▸ **Try it**: Copy every line of the data that includes the string "align".

+ + + +

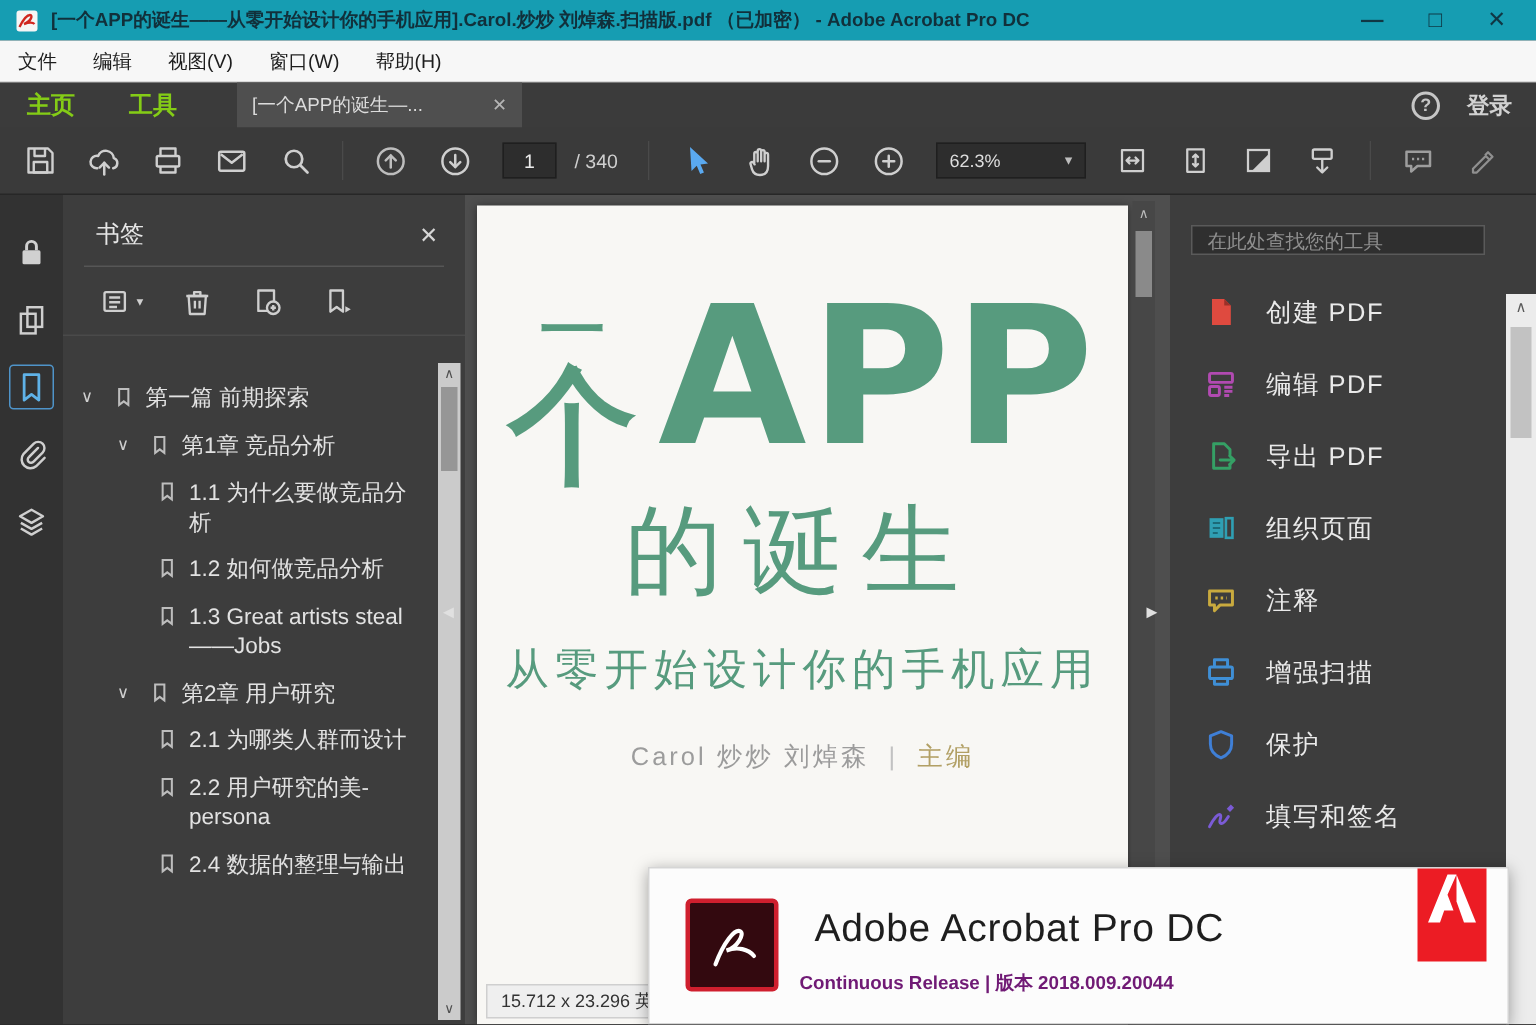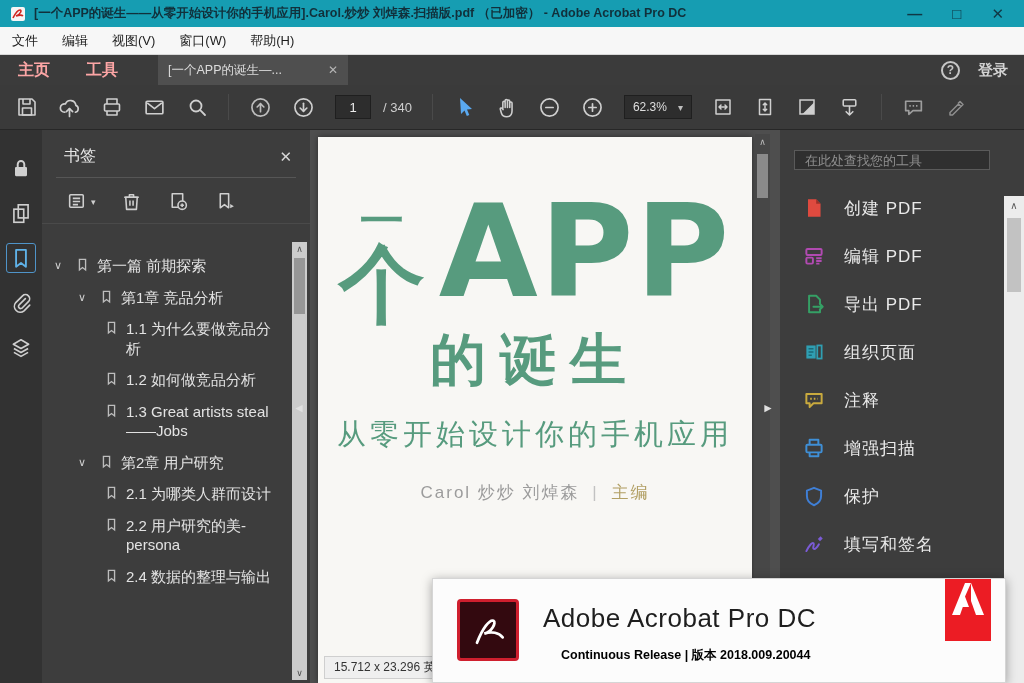--- a/index.html
+++ b/index.html
@@ -25,7 +25,7 @@
   
   .tabbar { position:absolute; top:55px; left:0; width:1024px; height:30px;
     background:#3b3b3b; display:flex; align-items:stretch; }
-  .tab-home,.tab-tools { color:#fca5a5; font-size:16px; font-weight:bold;
+  .tab-home,.tab-tools { color:#84cc16; font-size:16px; font-weight:bold;
     display:flex; align-items:center; padding:0 18px; }
   .doctab { margin-left:22px; background:#4f4f4f; width:190px;
     display:flex; align-items:center; padding:0 10px; gap:8px; }

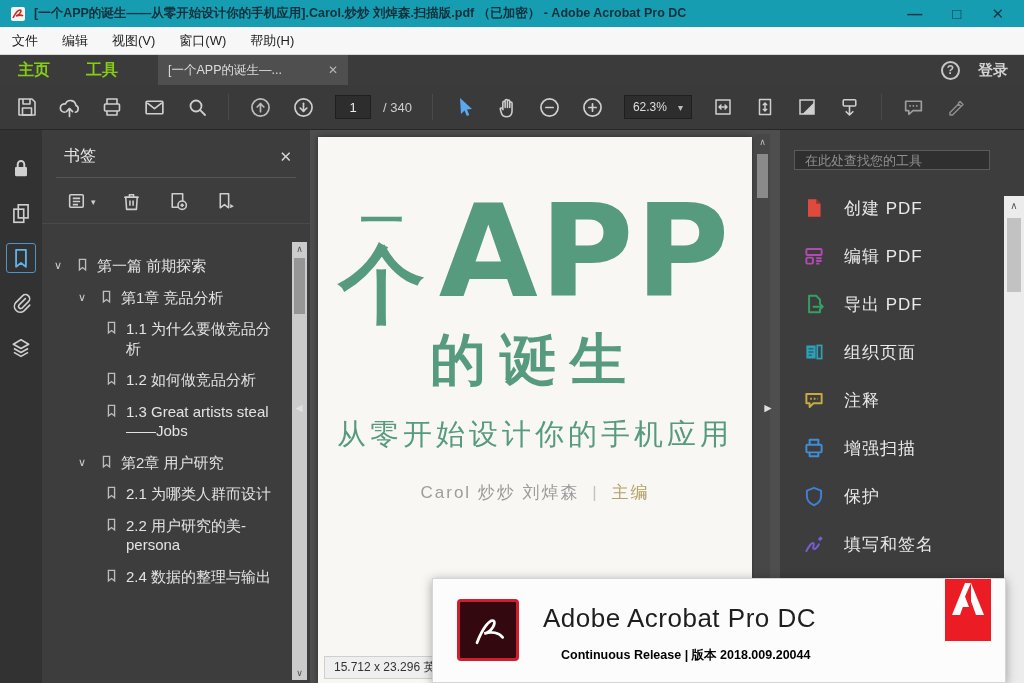--- a/index.html
+++ b/index.html
@@ -45,7 +45,7 @@
   .pagebox { width:36px; height:24px; background:#2d2d2d; border:1px solid #1f1f1f;
     color:#ececec; font-size:13px; text-align:center; }
   .pagetotal { color:#cfcfcf; font-size:13px; margin-left:-8px; }
-  .zoombox { width:68px; height:24px; background:#2d2d2d; border:1px solid #1f1f1f;
+  .zoombox { width:100px; height:24px; background:#2d2d2d; border:1px solid #1f1f1f;
     color:#dedede; font-size:12px; display:flex; align-items:center;
     justify-content:space-between; padding:0 8px; }
   .zoombox .caret { color:#bdbdbd; font-size:10px; }

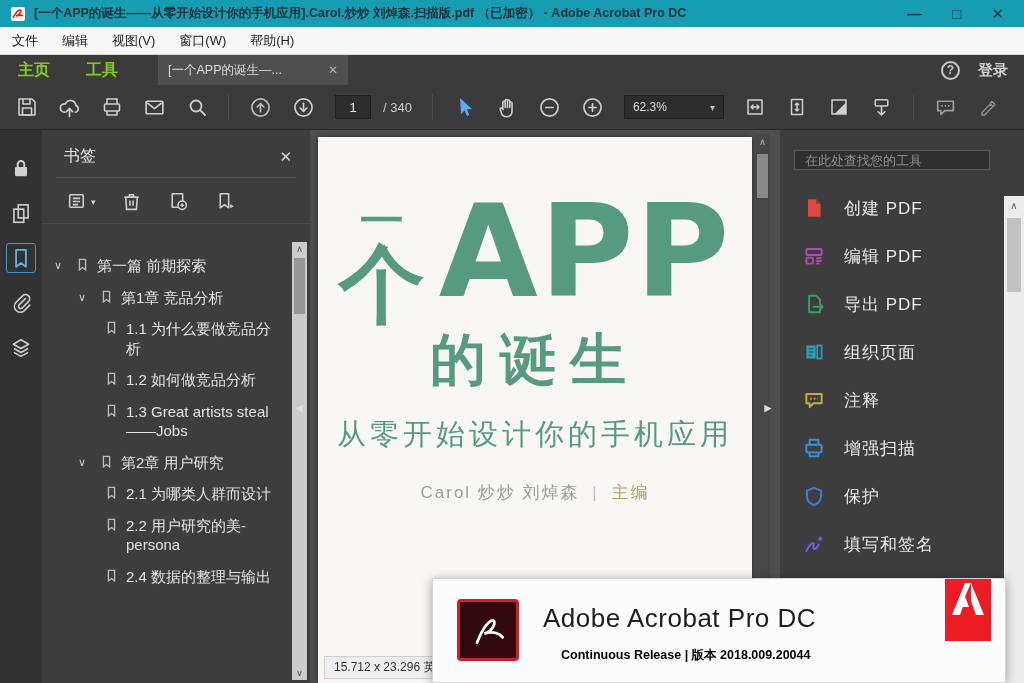--- a/index.html
+++ b/index.html
@@ -95,7 +95,7 @@
   .ge { font-size:86px; font-weight:bold; line-height:1; }
   .app-latin { font-size:128px; font-weight:bold; line-height:.92; letter-spacing:2px;
     font-family:"DejaVu Sans","Liberation Sans",sans-serif; }
-  .cover-row2 { font-size:56px; font-weight:bold; letter-spacing:14px; margin-top:-4px; }
+  .cover-row2 { font-size:65px; font-weight:normal; letter-spacing:14px; margin-top:-4px; }
   .cover-sub { font-size:29px; letter-spacing:4px; margin-top:16px; }
   .cover-authors { margin-top:26px; font-size:17px; color:#9c9c9c; letter-spacing:2px; }
   .cover-authors .sep { color:#c2c2c2; margin:0 6px; }

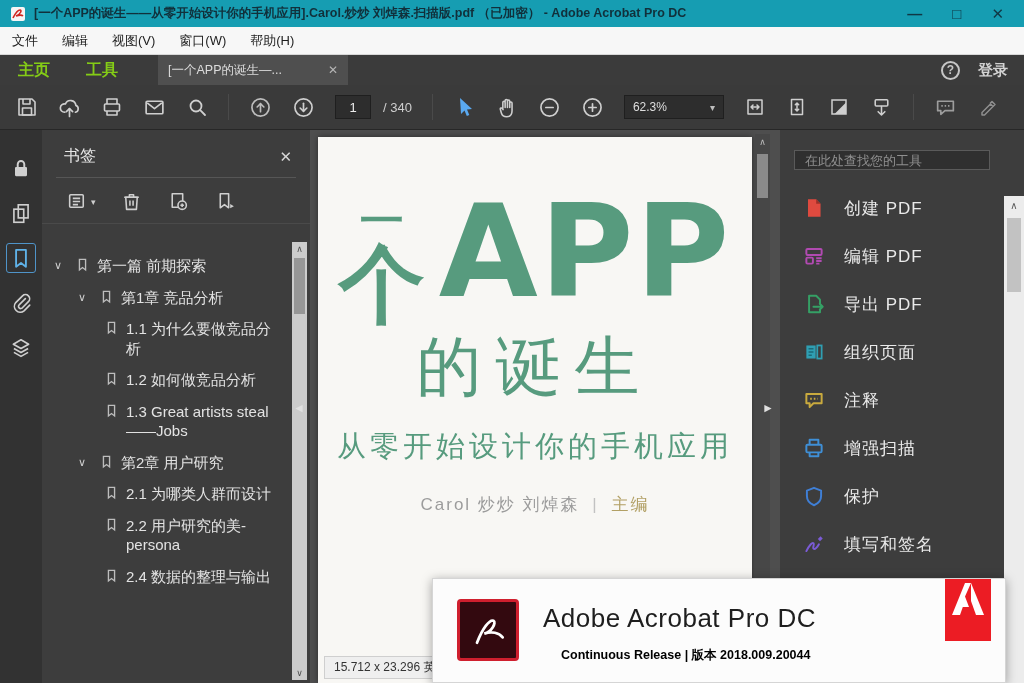--- a/index.html
+++ b/index.html
@@ -130,8 +130,8 @@
     display:flex; align-items:center; justify-content:center; }
   .splash .product { position:absolute; left:110px; top:24px; font-size:26px;
     color:#1e1e1e; letter-spacing:.5px; }
-  .splash .release { position:absolute; left:128px; top:68px; font-size:12.5px;
-    color:#000000; font-weight:bold; }
+  .splash .release { position:absolute; left:100px; top:68px; font-size:12.5px;
+    color:#701a75; font-weight:bold; }
   .adobelogo { position:absolute; left:512px; top:0; width:46px; height:62px;
     background:#ec1c24; display:flex; align-items:flex-start; justify-content:center; }
 </style>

+ + + +

▸ **The completed task**:
     background:#3b3b3b; display:flex; align-items:stretch; }
     display:flex; align-items:center; padding:0 18px; }
     display:flex; align-items:center; padding:0 10px; gap:8px; }
     color:#ececec; font-size:13px; text-align:center; }
     color:#dedede; font-size:12px; display:flex; align-items:center;
     display:flex; align-items:center; justify-content:center; }
     background:#ec1c24; display:flex; align-items:flex-start; justify-content:center; }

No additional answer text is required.